ABOUT THIS EXERCISE: Return exactly the lines from the start of the records below through the line containing "Pack blank sublimation", both ends included, and leave out the pictures.
--- STORED DATA ---
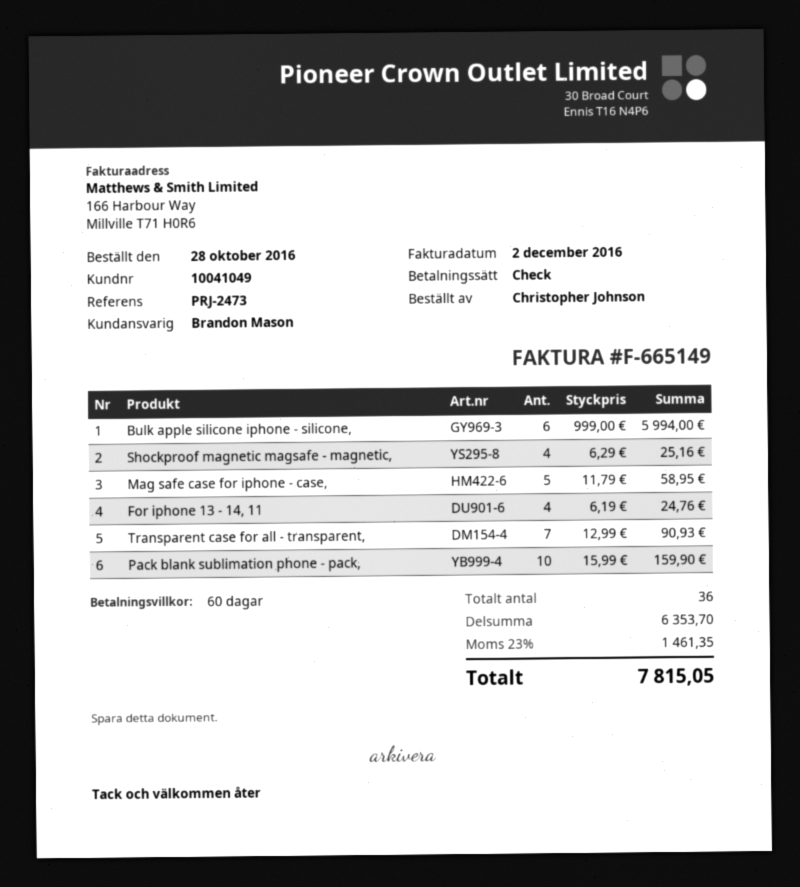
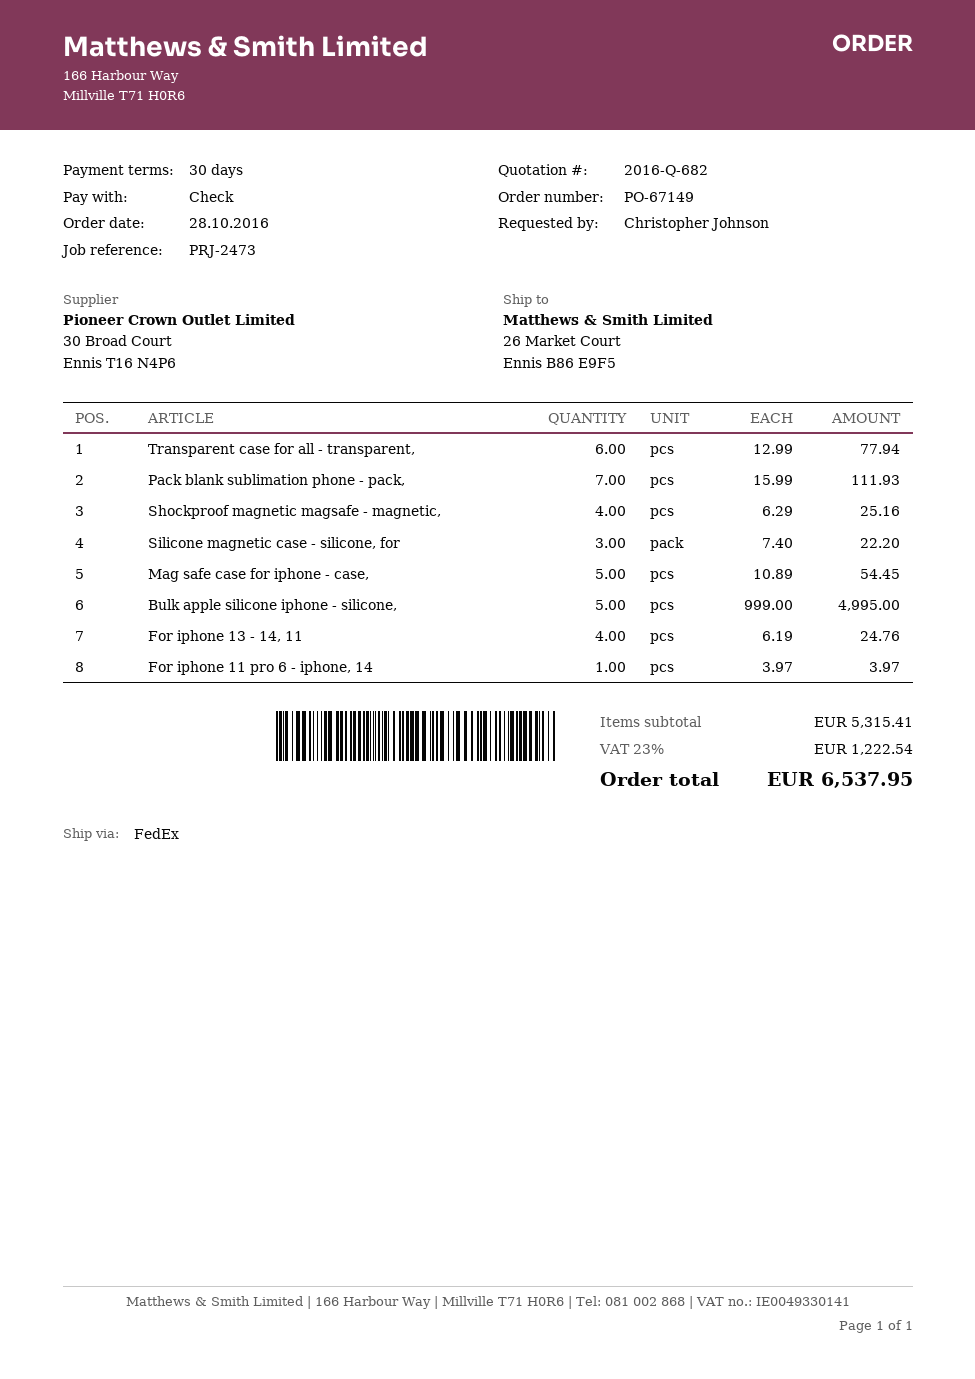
payment terms: 60 days -> 30 days
Bulk apple silicone iphone - silicone,: 6 x 999.00 = 5994.00 -> 5 x 999.00 = 4995.00
Mag safe case for iphone - case,: 5 x 11.79 = 58.95 -> 5 x 10.89 = 54.45
Transparent case for all - transparent,: 7 x 12.99 = 90.93 -> 6 x 12.99 = 77.94
Pack blank sublimation phone - pack,: 10 x 15.99 = 159.90 -> 7 x 15.99 = 111.93
Silicone magnetic case - silicone, for: none -> 3 x 7.40 = 22.20
For iphone 11 pro 6 - iphone, 14: none -> 1 x 3.97 = 3.97
subtotal: 6353.70 -> 5315.41
tax: 23% = 1461.35 -> 23% = 1222.54
total: 7815.05 -> 6537.95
---
ANSWER TO THE EXERCISE:
payment terms: 60 days -> 30 days
Bulk apple silicone iphone - silicone,: 6 x 999.00 = 5994.00 -> 5 x 999.00 = 4995.00
Mag safe case for iphone - case,: 5 x 11.79 = 58.95 -> 5 x 10.89 = 54.45
Transparent case for all - transparent,: 7 x 12.99 = 90.93 -> 6 x 12.99 = 77.94
Pack blank sublimation phone - pack,: 10 x 15.99 = 159.90 -> 7 x 15.99 = 111.93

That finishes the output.